Task statement:
Print the data that follows without changing a single word.

*** Opening of Data to use ***

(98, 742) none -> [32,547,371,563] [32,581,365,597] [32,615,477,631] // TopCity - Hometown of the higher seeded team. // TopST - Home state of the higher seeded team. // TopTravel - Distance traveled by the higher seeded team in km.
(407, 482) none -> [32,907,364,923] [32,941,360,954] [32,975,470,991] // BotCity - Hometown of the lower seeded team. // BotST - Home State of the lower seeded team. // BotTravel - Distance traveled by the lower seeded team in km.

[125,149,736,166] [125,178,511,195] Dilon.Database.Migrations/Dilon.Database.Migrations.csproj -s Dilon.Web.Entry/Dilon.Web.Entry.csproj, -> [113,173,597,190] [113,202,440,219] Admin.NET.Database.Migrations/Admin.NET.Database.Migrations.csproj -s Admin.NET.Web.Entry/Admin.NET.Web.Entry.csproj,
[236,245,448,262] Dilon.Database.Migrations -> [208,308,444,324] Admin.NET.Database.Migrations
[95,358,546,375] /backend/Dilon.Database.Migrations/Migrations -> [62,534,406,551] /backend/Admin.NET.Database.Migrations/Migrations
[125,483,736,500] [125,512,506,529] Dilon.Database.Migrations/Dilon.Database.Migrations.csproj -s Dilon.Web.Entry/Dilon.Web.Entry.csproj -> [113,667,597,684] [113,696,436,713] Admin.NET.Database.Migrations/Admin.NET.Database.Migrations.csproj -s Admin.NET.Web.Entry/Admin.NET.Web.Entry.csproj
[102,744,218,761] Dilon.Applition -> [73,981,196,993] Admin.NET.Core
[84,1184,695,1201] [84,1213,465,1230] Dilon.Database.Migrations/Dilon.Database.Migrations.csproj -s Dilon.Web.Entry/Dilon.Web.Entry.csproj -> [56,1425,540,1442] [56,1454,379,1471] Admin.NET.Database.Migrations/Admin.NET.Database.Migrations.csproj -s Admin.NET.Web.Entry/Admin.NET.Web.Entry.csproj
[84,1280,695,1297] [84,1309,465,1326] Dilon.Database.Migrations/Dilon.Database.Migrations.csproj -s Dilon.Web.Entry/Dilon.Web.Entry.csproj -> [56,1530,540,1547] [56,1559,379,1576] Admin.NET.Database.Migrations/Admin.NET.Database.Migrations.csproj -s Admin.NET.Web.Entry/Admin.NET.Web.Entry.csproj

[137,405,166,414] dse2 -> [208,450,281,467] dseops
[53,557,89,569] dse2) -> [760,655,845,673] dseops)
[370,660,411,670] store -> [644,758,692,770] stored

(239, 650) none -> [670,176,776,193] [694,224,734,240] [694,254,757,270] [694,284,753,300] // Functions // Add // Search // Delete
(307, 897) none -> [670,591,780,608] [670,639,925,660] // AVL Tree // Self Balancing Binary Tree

*** Close of Data to use ***

Output below:
(98, 742) none -> [32,547,371,563] [32,581,365,597] [32,615,477,631] // TopCity - Hometown of the higher seeded team. // TopST - Home state of the higher seeded team. // TopTravel - Distance traveled by the higher seeded team in km.
(407, 482) none -> [32,907,364,923] [32,941,360,954] [32,975,470,991] // BotCity - Hometown of the lower seeded team. // BotST - Home State of the lower seeded team. // BotTravel - Distance traveled by the lower seeded team in km.

[125,149,736,166] [125,178,511,195] Dilon.Database.Migrations/Dilon.Database.Migrations.csproj -s Dilon.Web.Entry/Dilon.Web.Entry.csproj, -> [113,173,597,190] [113,202,440,219] Admin.NET.Database.Migrations/Admin.NET.Database.Migrations.csproj -s Admin.NET.Web.Entry/Admin.NET.Web.Entry.csproj,
[236,245,448,262] Dilon.Database.Migrations -> [208,308,444,324] Admin.NET.Database.Migrations
[95,358,546,375] /backend/Dilon.Database.Migrations/Migrations -> [62,534,406,551] /backend/Admin.NET.Database.Migrations/Migrations
[125,483,736,500] [125,512,506,529] Dilon.Database.Migrations/Dilon.Database.Migrations.csproj -s Dilon.Web.Entry/Dilon.Web.Entry.csproj -> [113,667,597,684] [113,696,436,713] Admin.NET.Database.Migrations/Admin.NET.Database.Migrations.csproj -s Admin.NET.Web.Entry/Admin.NET.Web.Entry.csproj
[102,744,218,761] Dilon.Applition -> [73,981,196,993] Admin.NET.Core
[84,1184,695,1201] [84,1213,465,1230] Dilon.Database.Migrations/Dilon.Database.Migrations.csproj -s Dilon.Web.Entry/Dilon.Web.Entry.csproj -> [56,1425,540,1442] [56,1454,379,1471] Admin.NET.Database.Migrations/Admin.NET.Database.Migrations.csproj -s Admin.NET.Web.Entry/Admin.NET.Web.Entry.csproj
[84,1280,695,1297] [84,1309,465,1326] Dilon.Database.Migrations/Dilon.Database.Migrations.csproj -s Dilon.Web.Entry/Dilon.Web.Entry.csproj -> [56,1530,540,1547] [56,1559,379,1576] Admin.NET.Database.Migrations/Admin.NET.Database.Migrations.csproj -s Admin.NET.Web.Entry/Admin.NET.Web.Entry.csproj

[137,405,166,414] dse2 -> [208,450,281,467] dseops
[53,557,89,569] dse2) -> [760,655,845,673] dseops)
[370,660,411,670] store -> [644,758,692,770] stored

(239, 650) none -> [670,176,776,193] [694,224,734,240] [694,254,757,270] [694,284,753,300] // Functions // Add // Search // Delete
(307, 897) none -> [670,591,780,608] [670,639,925,660] // AVL Tree // Self Balancing Binary Tree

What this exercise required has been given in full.